Task prompt:
With the pictures removed, write out the data below exactly.

(Provided entries Opens)

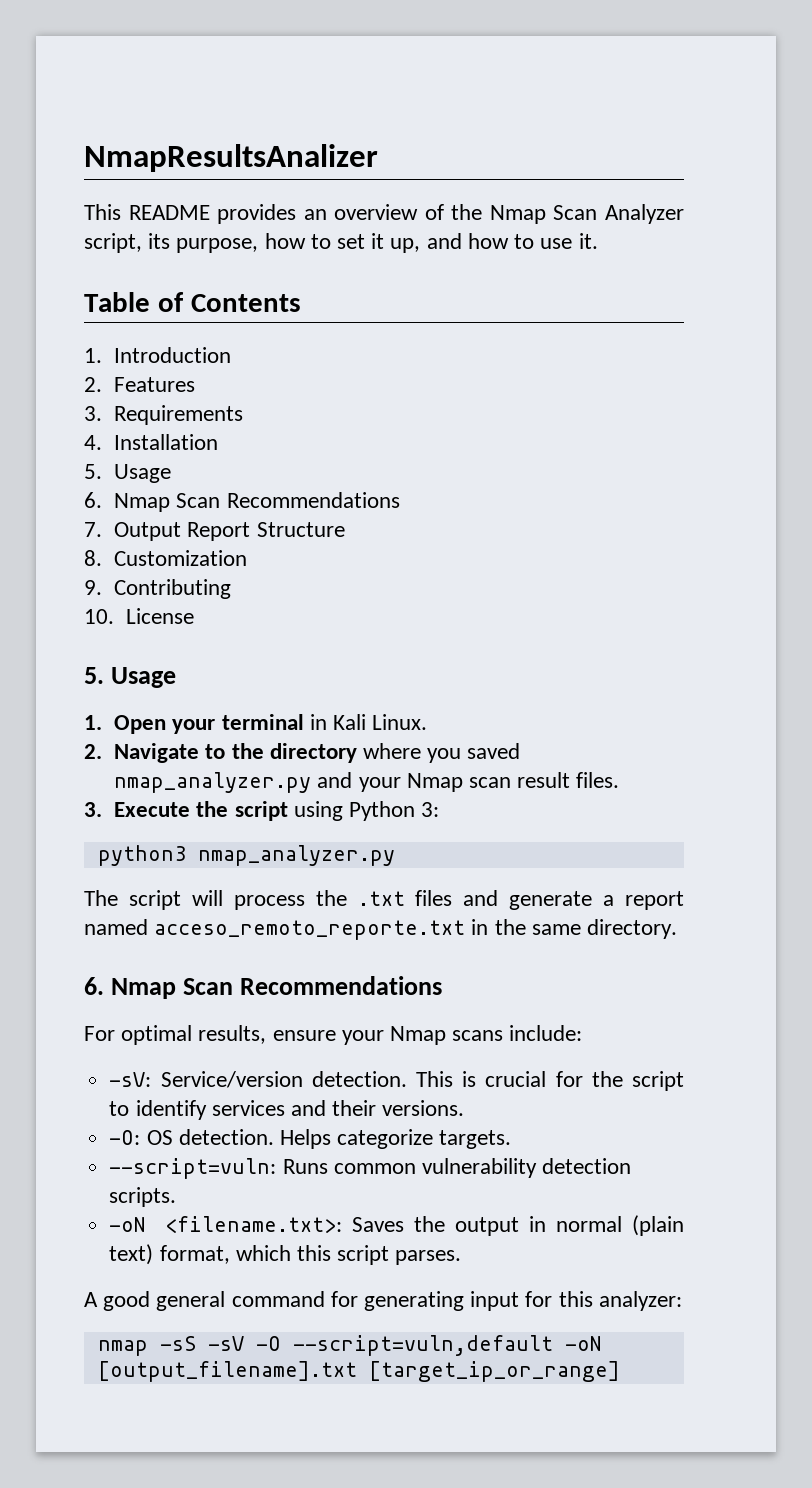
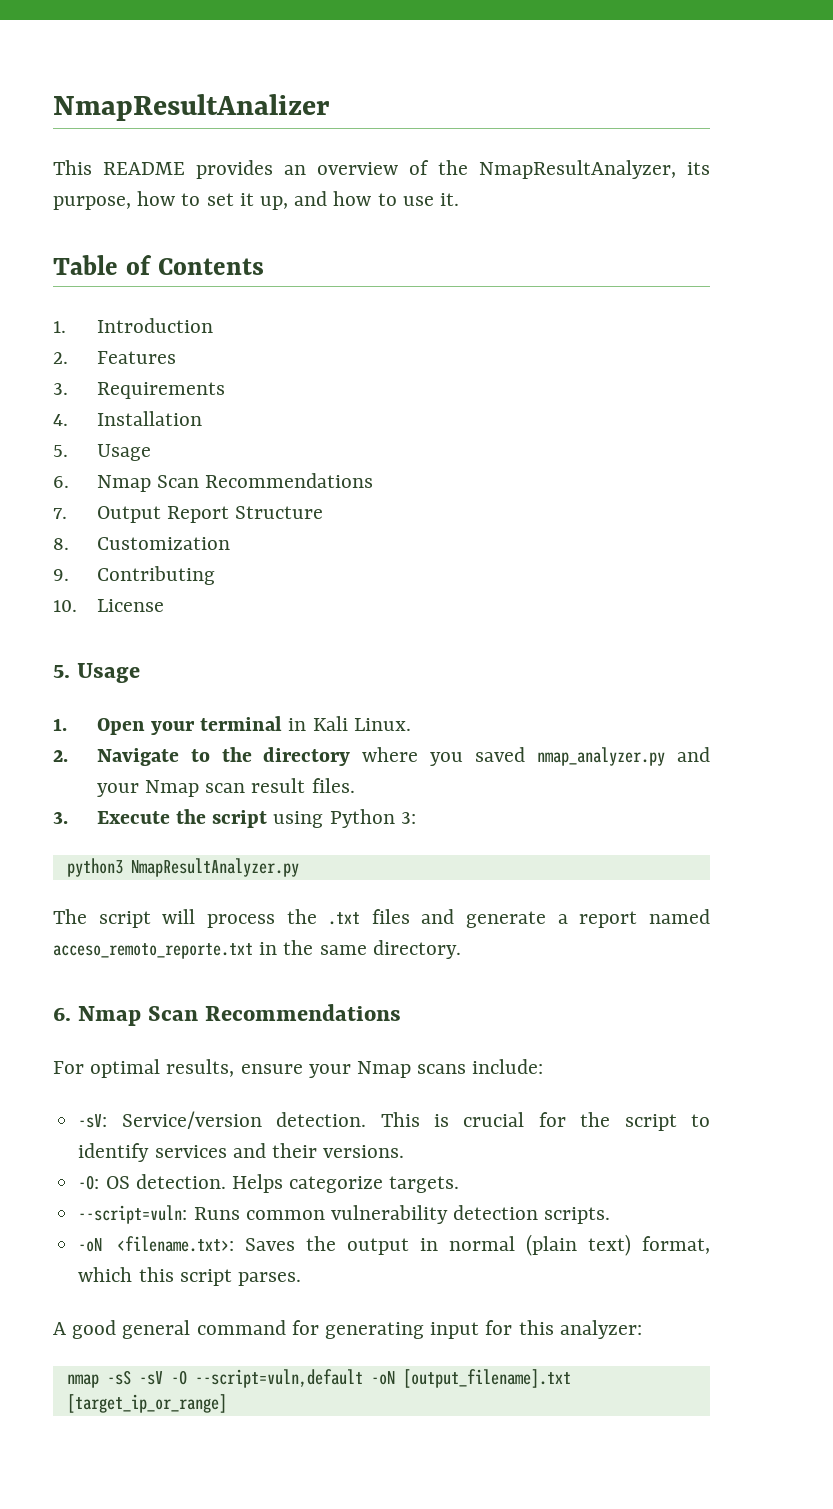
- NmapResultsAnalizer
+ NmapResultAnalizer
- This README provides an overview of the Nmap Scan Analyzer script, its purpose, how to set it up, and how to use it.
+ This README provides an overview of the NmapResultAnalyzer, its purpose, how to set it up, and how to use it.
- python3 nmap_analyzer.py
+ python3 NmapResultAnalyzer.py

(Provided entries Closes)

Output of the task:
- NmapResultsAnalizer
+ NmapResultAnalizer
- This README provides an overview of the Nmap Scan Analyzer script, its purpose, how to set it up, and how to use it.
+ This README provides an overview of the NmapResultAnalyzer, its purpose, how to set it up, and how to use it.
- python3 nmap_analyzer.py
+ python3 NmapResultAnalyzer.py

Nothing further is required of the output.